Various methods have been proposed for creating and maintaining lists of potentially filtered URLs to allow for measurement of ongoing internet censorship around the world. Whilst testing a known resource for evidence of filtering can be relatively simple, given appropriate vantage points, discovering previously unknown filtered web resources remains an open challenge. We present a novel framework for automating the process of discovering filtered resources through the use of adaptive queries to well-known search engines.
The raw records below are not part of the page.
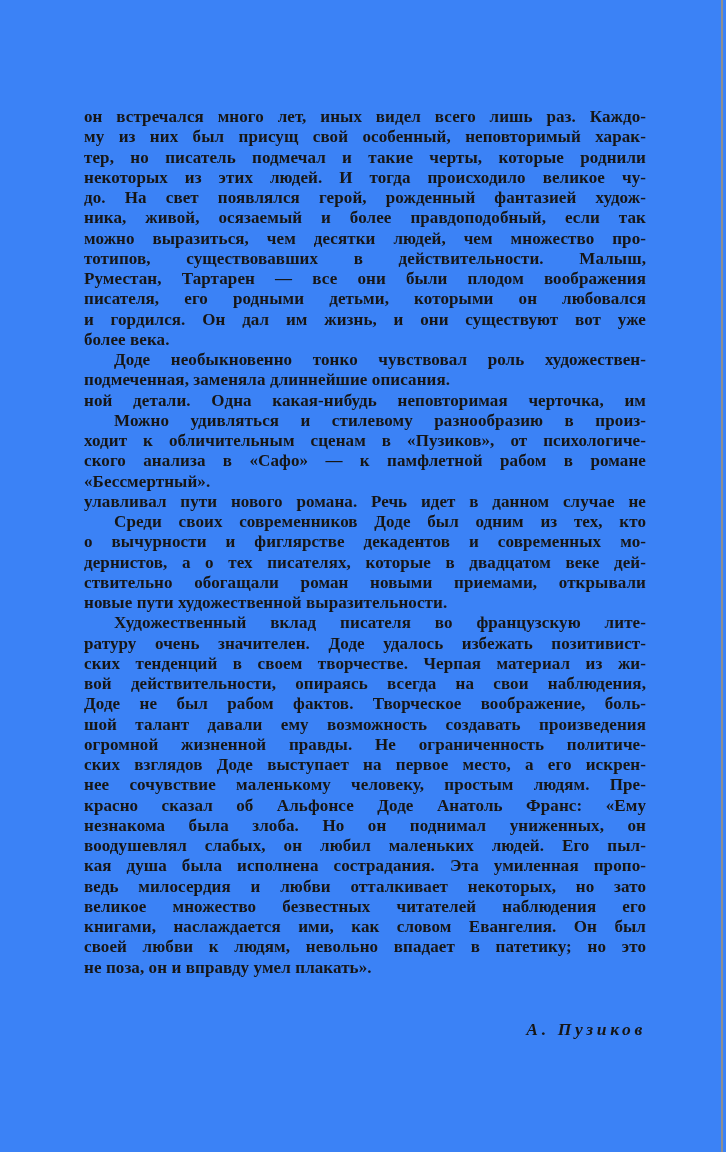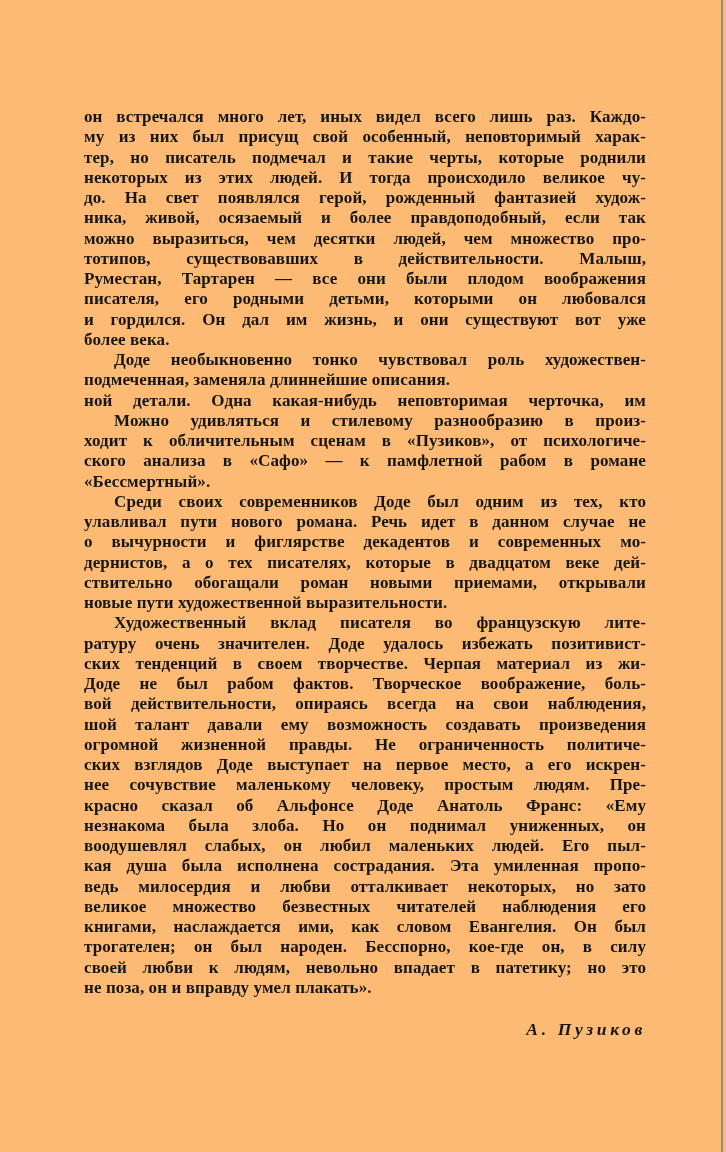--- a/index.html
+++ b/index.html
@@ -11,7 +11,7 @@
     position: relative;
     width: 726px;
     height: 1152px;
-    background: #fdba74;
+    background: #3b82f6;
     overflow: hidden;
     font-family: "Liberation Serif", "DejaVu Serif", serif;
     color: #161616;

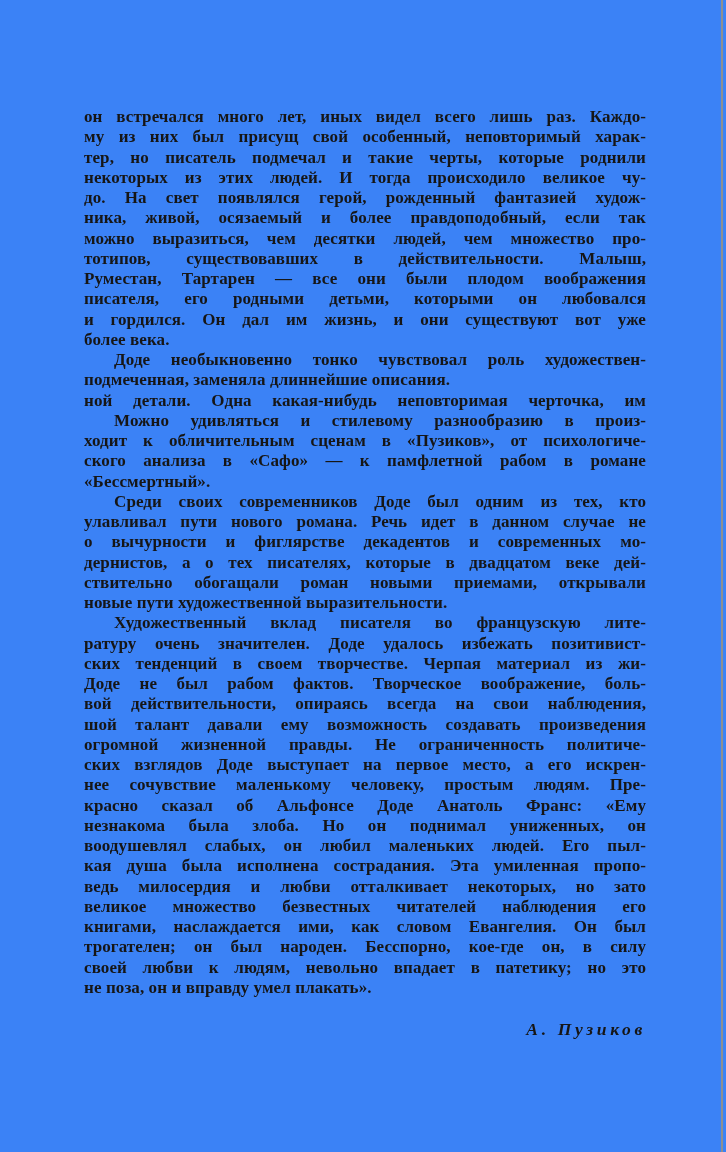--- a/index.html
+++ b/index.html
@@ -91,8 +91,8 @@
         <div class="line last">«Бессмертный».</div>
       </div>
       <div class="paragraph">
+        <div class="line">улавливал пути нового романа. Речь идет в данном случае не</div>
         <div class="line first">Среди своих современников Доде был одним из тех, кто</div>
-        <div class="line">улавливал пути нового романа. Речь идет в данном случае не</div>
         <div class="line">о вычурности и фиглярстве декадентов и современных мо-</div>
         <div class="line">дернистов, а о тех писателях, которые в двадцатом веке дей-</div>
         <div class="line">ствительно обогащали роман новыми приемами, открывали</div>

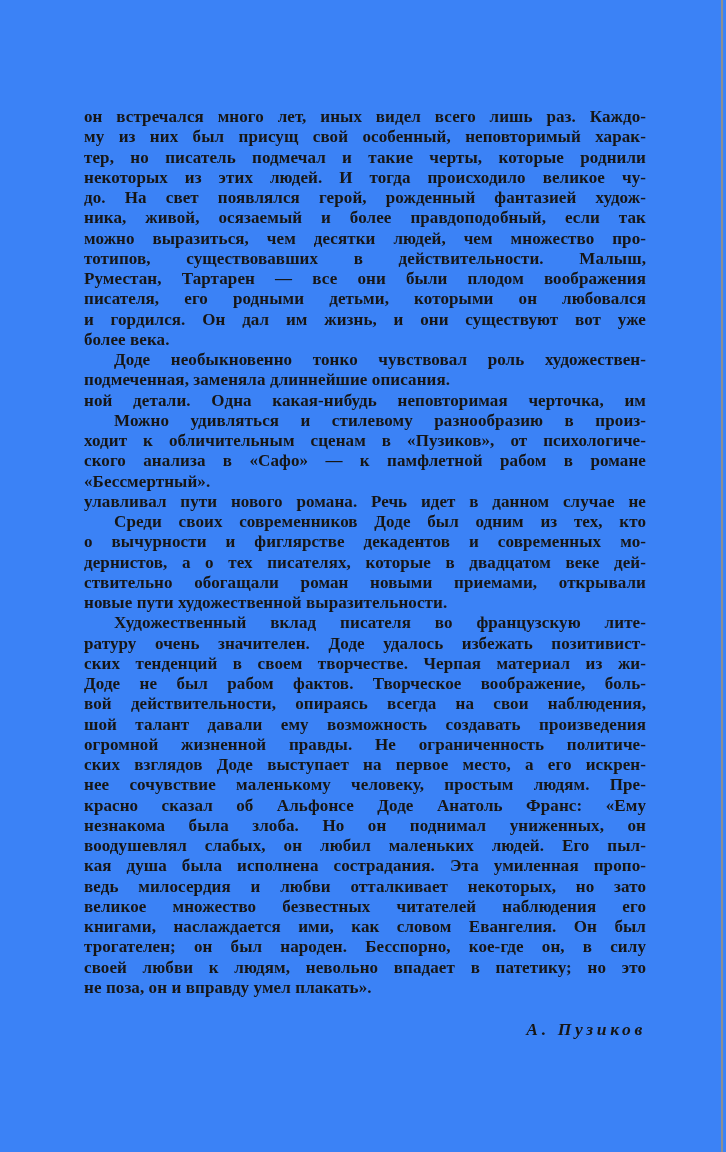--- a/index.html
+++ b/index.html
@@ -102,8 +102,8 @@
         <div class="line first">Художественный вклад писателя во французскую лите-</div>
         <div class="line">ратуру очень значителен. Доде удалось избежать позитивист-</div>
         <div class="line">ских тенденций в своем творчестве. Черпая материал из жи-</div>
+        <div class="line">вой действительности, опираясь всегда на свои наблюдения,</div>
         <div class="line">Доде не был рабом фактов. Творческое воображение, боль-</div>
-        <div class="line">вой действительности, опираясь всегда на свои наблюдения,</div>
         <div class="line">шой талант давали ему возможность создавать произведения</div>
         <div class="line">огромной жизненной правды. Не ограниченность политиче-</div>
         <div class="line">ских взглядов Доде выступает на первое место, а его искрен-</div>

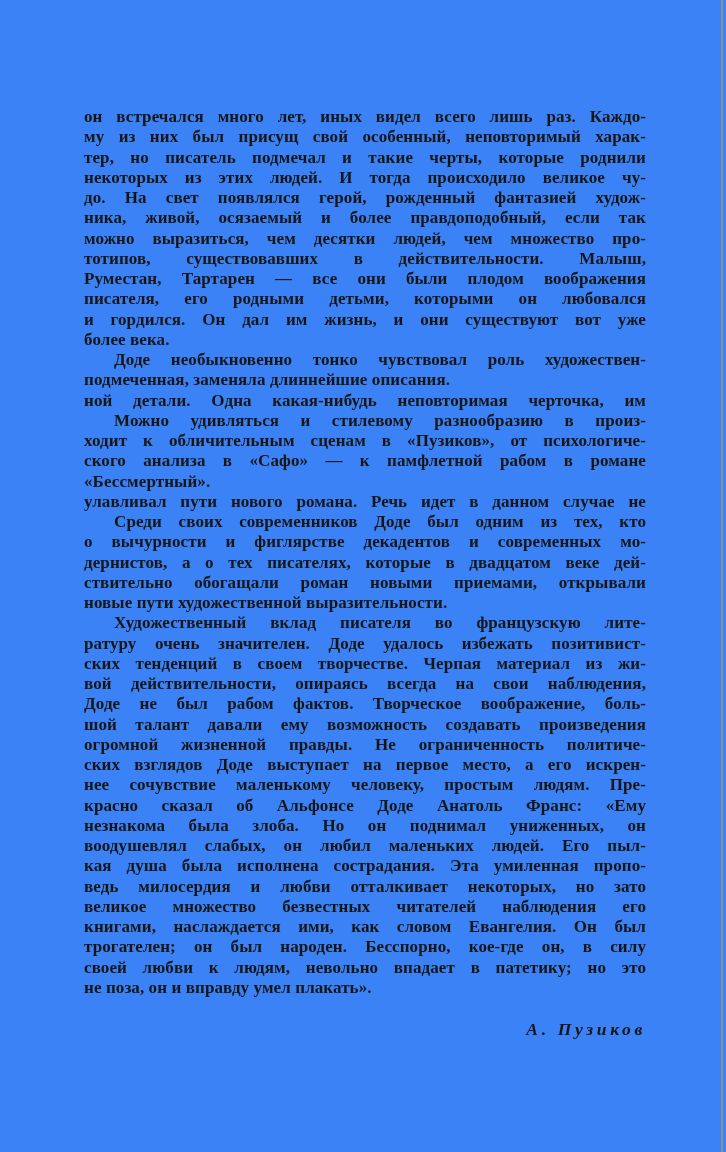--- a/index.html
+++ b/index.html
@@ -115,7 +115,6 @@
         <div class="line">ведь милосердия и любви отталкивает некоторых, но зато</div>
         <div class="line">великое множество безвестных читателей наблюдения его</div>
         <div class="line">книгами, наслаждается ими, как словом Евангелия. Он был</div>
-        <div class="line">трогателен; он был народен. Бесспорно, кое-где он, в силу</div>
         <div class="line">своей любви к людям, невольно впадает в патетику; но это</div>
         <div class="line last">не поза, он и вправду умел плакать».</div>
       </div>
Our system applies information retrieval algorithms to isolate characteristic linguistic patterns in known filtered web pages; these are used as the basis for web search queries. The resulting URLs of these searches are checked for evidence of filtering, and newly discovered blocked resources will be fed back into the system to detect further filtered content. Our implementation of this framework, applied to China as a case study, shows the approach is demonstrably effective at detecting significant numbers of previously unknown filtered web pages, making a significant contribution to the ongoing detection of internet filtering as it develops. When deployed, this system was used to discover 1355 poisoned domains within China as of Feb 2017 — 30 times more than in the most widely-used published filter list of the time. Of these, 759 are outside of the Alexa Top 1000 domains list, demonstrating the capability of this framework to find more obscure filtered content. Further, our initial analysis of filtered URLs, and the search terms that were used to discover them, gives further insight into the nature of the content currently being blocked in China.

查看原文本刊更多论文

FilteredWeb:一个基于自动搜索发现被阻止url的框架

人们提出了各种方法来创建和维护可能被过滤的url列表，以便对世界各地正在进行的互联网审查进行衡量。虽然测试已知资源的过滤证据相对简单，但给予适当的有利条件，发现以前未知的过滤web资源仍然是一个开放的挑战。我们提出了一个新的框架，通过使用对知名搜索引擎的自适应查询来自动化发现过滤资源的过程。我们的系统应用信息检索算法从已知的过滤网页中分离出特征语言模式;这些被用作网络搜索查询的基础。检查这些搜索的结果url是否有过滤的证据，并将新发现的被阻止的资源反馈到系统中，以检测进一步过滤的内容。我们对该框架的实施，应用于中国作为案例研究，表明该方法在检测大量以前未知的过滤网页方面明显有效，为不断发展的互联网过滤检测做出了重大贡献。部署后，截至2017年2月，该系统在中国境内发现了1355个有毒域名，比当时最广泛使用的发布过滤列表多30倍。其中，759是Alexa前1000域名列表之外，展示了这个框架的能力，以找到更多模糊的过滤内容。此外，我们对过滤网址的初步分析，以及用来发现它们的搜索词，让我们进一步了解目前在中国被屏蔽的内容的性质。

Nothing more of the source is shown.